Further to the right, calmly reclining on the stairs, is Diogenes, the oject of the remonstrations by the disciples of the Academy. In the foreground, to the right of Aristotle, Raphael placed the High Renaissance architect Donato Bramante (1444-1514) in the person of Euclid, who is pictured bending over a table and demonstrating a theorem with the aid of a compass. Bramante, the architectural adviser to Julius II, and a distant relative of Raphael's from Urbino, was responsible for Raphael's summons to Rome, and the younger man reciprocates by signing his name in the gold border of Bramante's tunic. Over to the right, identified by the crown he wears, is the geographer Ptolemy, holding the globe of the earth. Facing him is the atronomer Zoroaster, holding the globe of the sky. The young man at their side and facing the viewer is supposedly Raphael himself in the company of Sodoma (white robe), the artist who preceded Raphael in the decoration of the ceiling of the Signature room.
An important feature of this work, as in all Raphael's paintings, is the artist's use of his Renaissance colour palette - in this case, to highlight certain characters and to control the attention of the viewer. See how certain hues act as reference points across the canvas.
The School of Athens fresco was an immediate success, with none of the reservations which greeted the completion of Michelangelo's Genesis Frescoon the ceiling of the Sistine Chapel. Its pictorial concept, formal beauty and thematic unity were universally appreciated, by the Papal authorities and other artists, as well as patrons and art collectors. It ranks alongside Leonardo's Mona Lisa and The Last Supper, and Michelangelo's Vatican frescoes, as the embodiment of Renaissance ideals of the early cinquecento.
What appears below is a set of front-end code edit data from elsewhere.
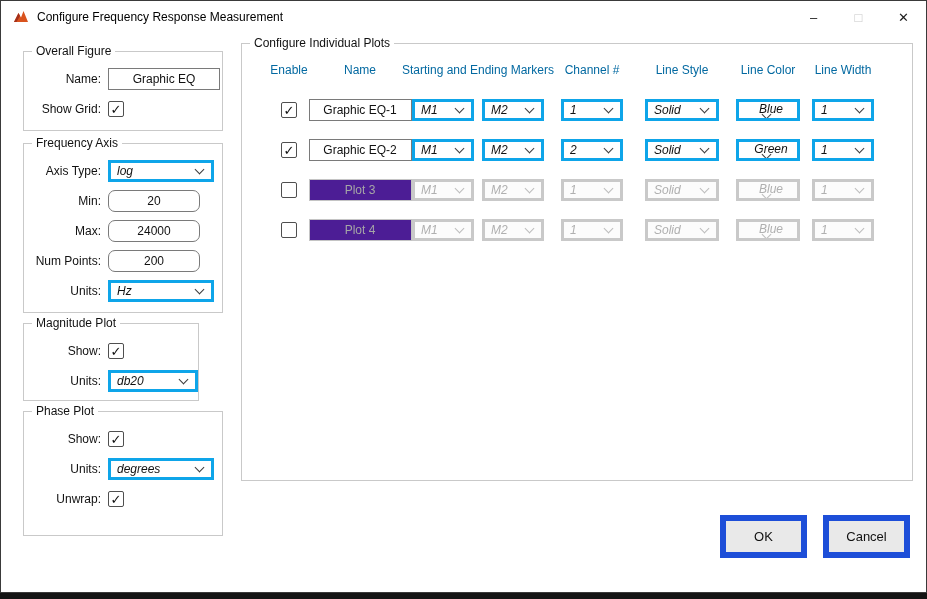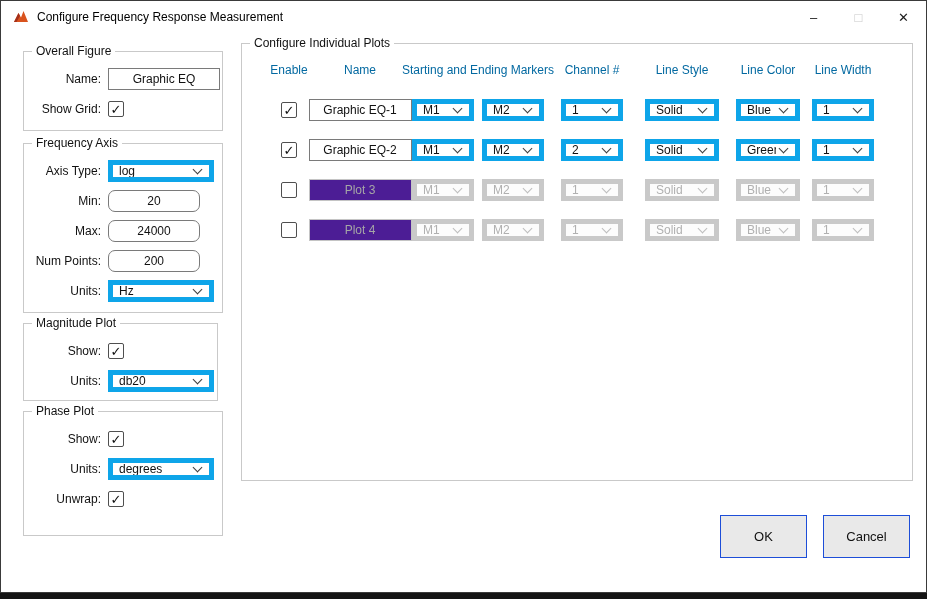--- a/index.html
+++ b/index.html
@@ -37,22 +37,22 @@
   .frow { display: flex; align-items: center; height: 22px; margin-bottom: 8px; }
   .flabel { width: 84px; flex: none; text-align: right; padding-right: 7px;
             font-size: 12px; color: #111; white-space: nowrap; }
   
   .tfield {
     height: 22px; border: 1px solid #7a7a7a; background: #fff;
     font-family: inherit; font-size: 12px; color: #111; text-align: center; outline: none;
   }
   input.tfield:disabled { color: #a6a6a6; -webkit-text-fill-color: #a6a6a6; background: #4c1d95; border-color: #c4c4c4; }
   .combo {
-    height: 22px; border: 5px solid #0ea5e9; background: #fff;
-    display: flex; align-items: center; justify-content: space-between; overflow: hidden;
+    height: 22px; border: 3px solid #0ea5e9; background: #fff;
+    display: flex; align-items: center; justify-content: space-between; overflow: hidden; font-style: italic;
   }
   .combo-val { font-size: 12px; color: #111; padding-left: 6px; white-space: nowrap; overflow: hidden; }
   .chev { width: 7px; height: 7px; flex: none;
           border-right: 1.5px solid #3c3c3c; border-bottom: 1.5px solid #3c3c3c;
           transform: rotate(45deg); margin: -3px 8px 0 4px; }
   .checkbox {
     width: 16px; height: 16px; flex: none; border: 1px solid #4f4f4f; border-radius: 2px;
     background: #fff; display: inline-flex; align-items: center; justify-content: center;
     font-size: 13px; font-weight: 700; color: #0d0d0d; line-height: 1;
   }
@@ -60,29 +60,29 @@
   .plots-grid {
     display: grid; padding: 14px 0 0 24px;
     grid-template-columns: 46px 96px 70px 70px 88px 92px 80px 70px;
     grid-auto-rows: 24px; row-gap: 16px;
     align-items: center; justify-items: center;
   }
   .hcell { font-size: 12px; color: #0369a1; white-space: nowrap; }
   .span2 { grid-column: 3 / 5; }
   .prow { display: contents; }
   .pname { width: 103px; }
-  .combo.w62 { width: 62px; } .combo.w64 { width: 64px; } .combo.w74 { width: 74px; }
+  .combo.w62 { width: 62px; } .combo.w64 { width: 64px; flex-direction: column; } .combo.w74 { width: 74px; }
   .combo.w106 { width: 106px; } .tfield.w106 { width: 92px; border-radius: 7px; } .tfield.w112 { width: 112px; }
   .row-disabled .combo { border-color: #c9c9c9; background: #fcfcfc; }
   .row-disabled .combo-val { color: #b0b0b0; }
   .row-disabled .chev { border-color: #bdbdbd; }
   
   .btn {
     position: absolute; width: 87px; height: 43px;
-    background: #e9e9e9; border: 1px solid #1d4ed8;
+    background: #e9e9e9; border: 6px solid #1d4ed8;
     font-family: inherit; font-size: 13px; color: #111;
     display: flex; align-items: center; justify-content: center;
   }
 </style>
 </head>
 <body>
 
 <div class="window">
 
   <div class="titlebar">
@@ -141,21 +141,21 @@
     </div>
     <div class="frow">
       <label class="flabel">Units:</label>
       <div class="combo w106">
         <span class="combo-val">Hz</span>
         <span class="chev"></span>
       </div>
     </div>
   </div>
 
-  <div class="group" style="left:22px; top:322px; width:195px; height:78px; padding-top:16px;">
+  <div class="group" style="left:22px; top:322px; width:176px; height:78px; padding-top:16px;">
     <span class="legend">Magnitude Plot</span>
     <div class="frow">
       <label class="flabel">Show:</label>
       <span class="checkbox checked">✓</span>
     </div>
     <div class="frow">
       <label class="flabel">Units:</label>
       <div class="combo w106">
         <span class="combo-val">db20</span>
         <span class="chev"></span>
In fact Raphael's painterly skills were soon in such demand that he was obliged to leave more and more work to his assistants, such as Giovanni Francesco Penni (1496-1536), Giulio Romano (1499-1546) and Perino del Vaga (Piero Buonaccorsi) (1501-47). Responsible for numerous altarpieces, such as The Sistine Madonna (1513-14, Gemaldegalerie Alte Meister, Dresden) and The Transfiguration (1518-20, Pinacoteca Apostolica, Vatican), as well as other examples of religious art, he also produced several famous Renaissance portraits of ecclesiastical and secular subjects - such as Portrait of Baldassare Castiglione (1514-15, Louvre) and Pope Leo X with Cardinals(1518, Galleria Palatina, Pitti Palace, Florence). Arguably the finest painter of the Italian Renaissance, Raphael remains one of the best artists of all time.